The problem: Using the records below, write out again exactly the lines that begin at the line containing "(700, 211) none" and end at the line containing "(608, 426) none", and no other lines.

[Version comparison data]
========

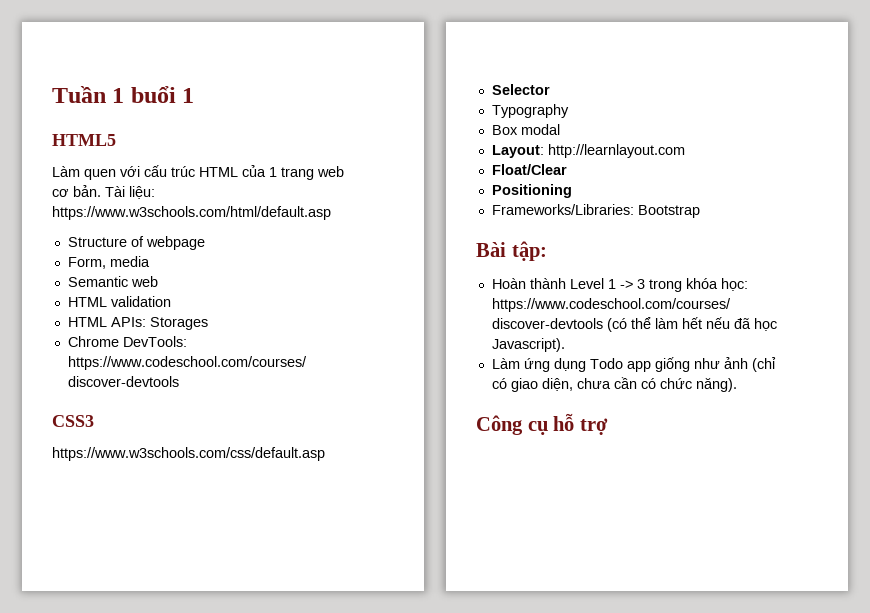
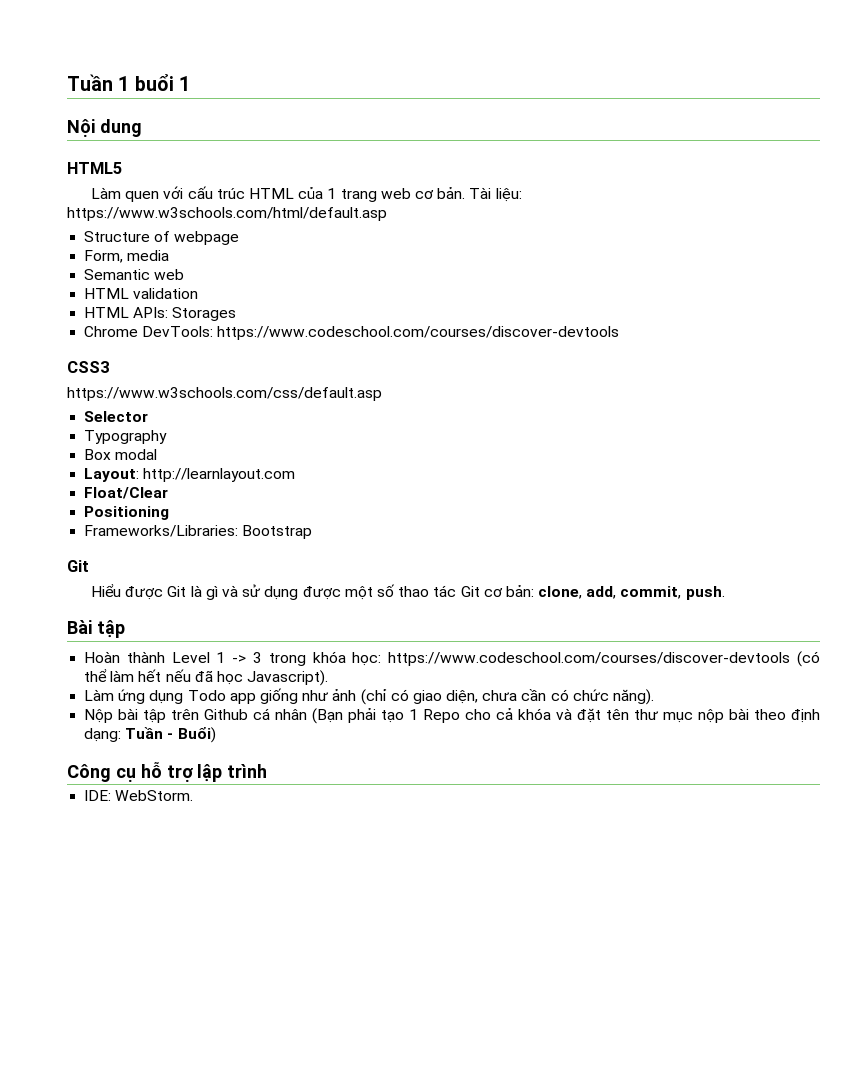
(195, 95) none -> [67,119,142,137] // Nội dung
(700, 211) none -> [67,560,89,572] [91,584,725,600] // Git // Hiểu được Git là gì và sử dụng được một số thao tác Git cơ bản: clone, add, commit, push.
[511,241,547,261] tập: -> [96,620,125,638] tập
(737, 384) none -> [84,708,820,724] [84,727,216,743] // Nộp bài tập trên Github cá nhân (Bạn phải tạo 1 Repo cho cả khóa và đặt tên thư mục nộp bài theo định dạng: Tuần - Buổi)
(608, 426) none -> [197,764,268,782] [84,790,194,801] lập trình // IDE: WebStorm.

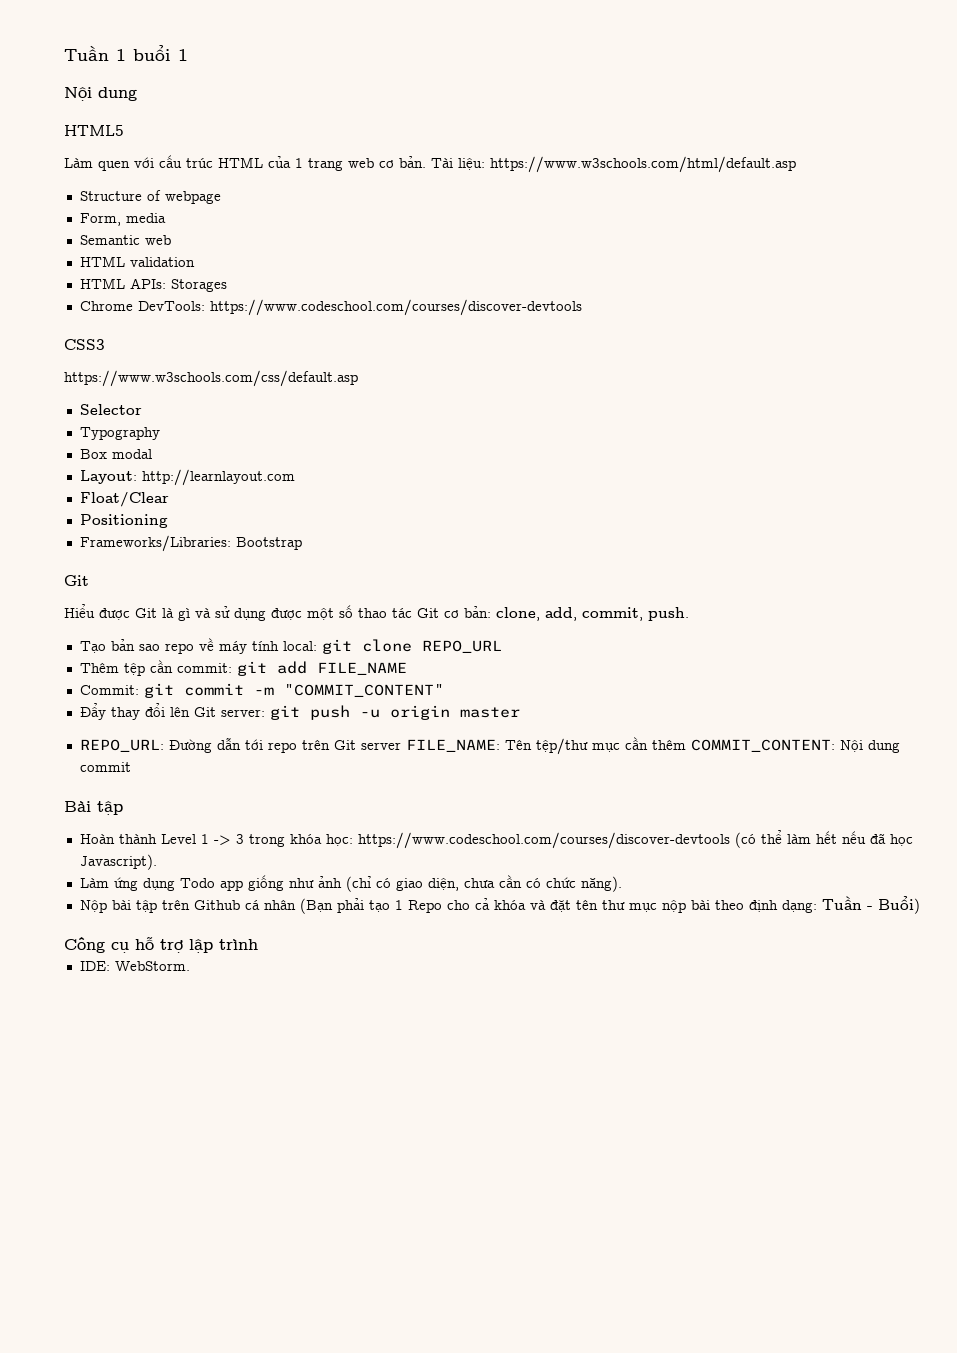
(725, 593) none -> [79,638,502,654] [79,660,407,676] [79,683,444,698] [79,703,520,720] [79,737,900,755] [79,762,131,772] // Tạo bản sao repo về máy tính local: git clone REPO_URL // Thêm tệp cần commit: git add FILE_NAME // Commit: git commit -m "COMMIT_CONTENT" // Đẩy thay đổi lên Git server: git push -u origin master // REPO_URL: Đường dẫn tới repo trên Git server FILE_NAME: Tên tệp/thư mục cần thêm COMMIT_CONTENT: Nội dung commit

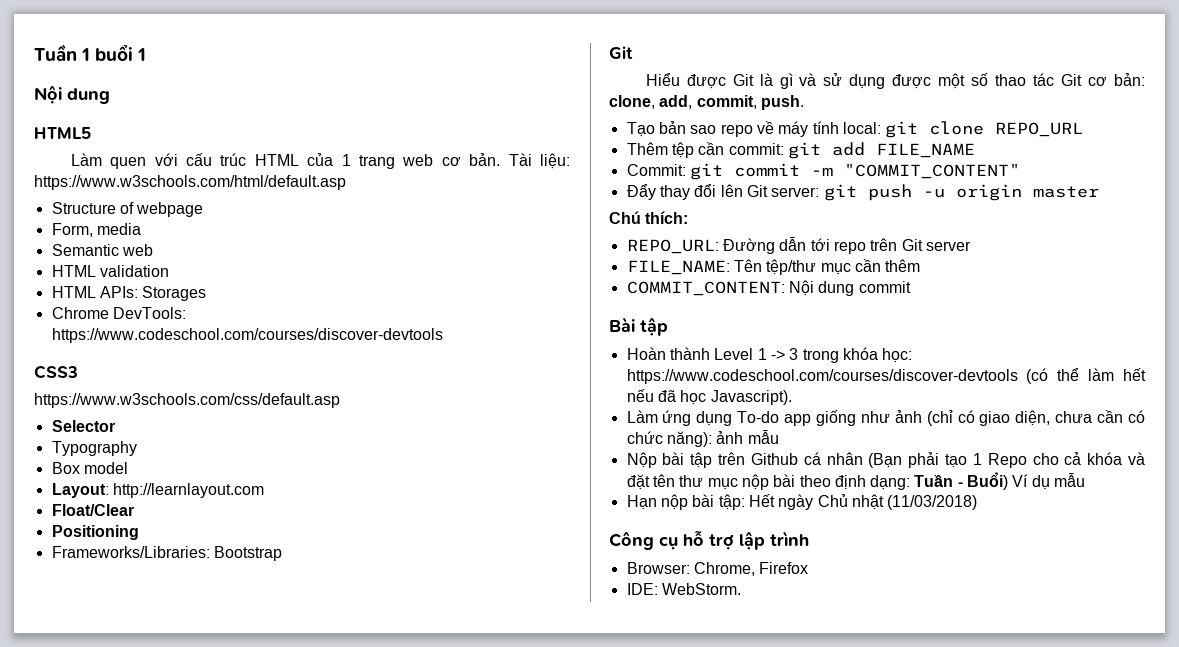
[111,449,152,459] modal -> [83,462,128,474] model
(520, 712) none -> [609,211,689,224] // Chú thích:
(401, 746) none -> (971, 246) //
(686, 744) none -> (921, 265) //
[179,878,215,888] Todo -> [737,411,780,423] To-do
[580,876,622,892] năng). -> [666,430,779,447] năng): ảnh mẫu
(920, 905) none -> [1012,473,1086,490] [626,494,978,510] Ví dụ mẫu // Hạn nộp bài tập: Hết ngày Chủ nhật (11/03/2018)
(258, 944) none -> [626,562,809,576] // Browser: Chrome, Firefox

========

Exercise response:
(700, 211) none -> [67,560,89,572] [91,584,725,600] // Git // Hiểu được Git là gì và sử dụng được một số thao tác Git cơ bản: clone, add, commit, push.
[511,241,547,261] tập: -> [96,620,125,638] tập
(737, 384) none -> [84,708,820,724] [84,727,216,743] // Nộp bài tập trên Github cá nhân (Bạn phải tạo 1 Repo cho cả khóa và đặt tên thư mục nộp bài theo định dạng: Tuần - Buổi)
(608, 426) none -> [197,764,268,782] [84,790,194,801] lập trình // IDE: WebStorm.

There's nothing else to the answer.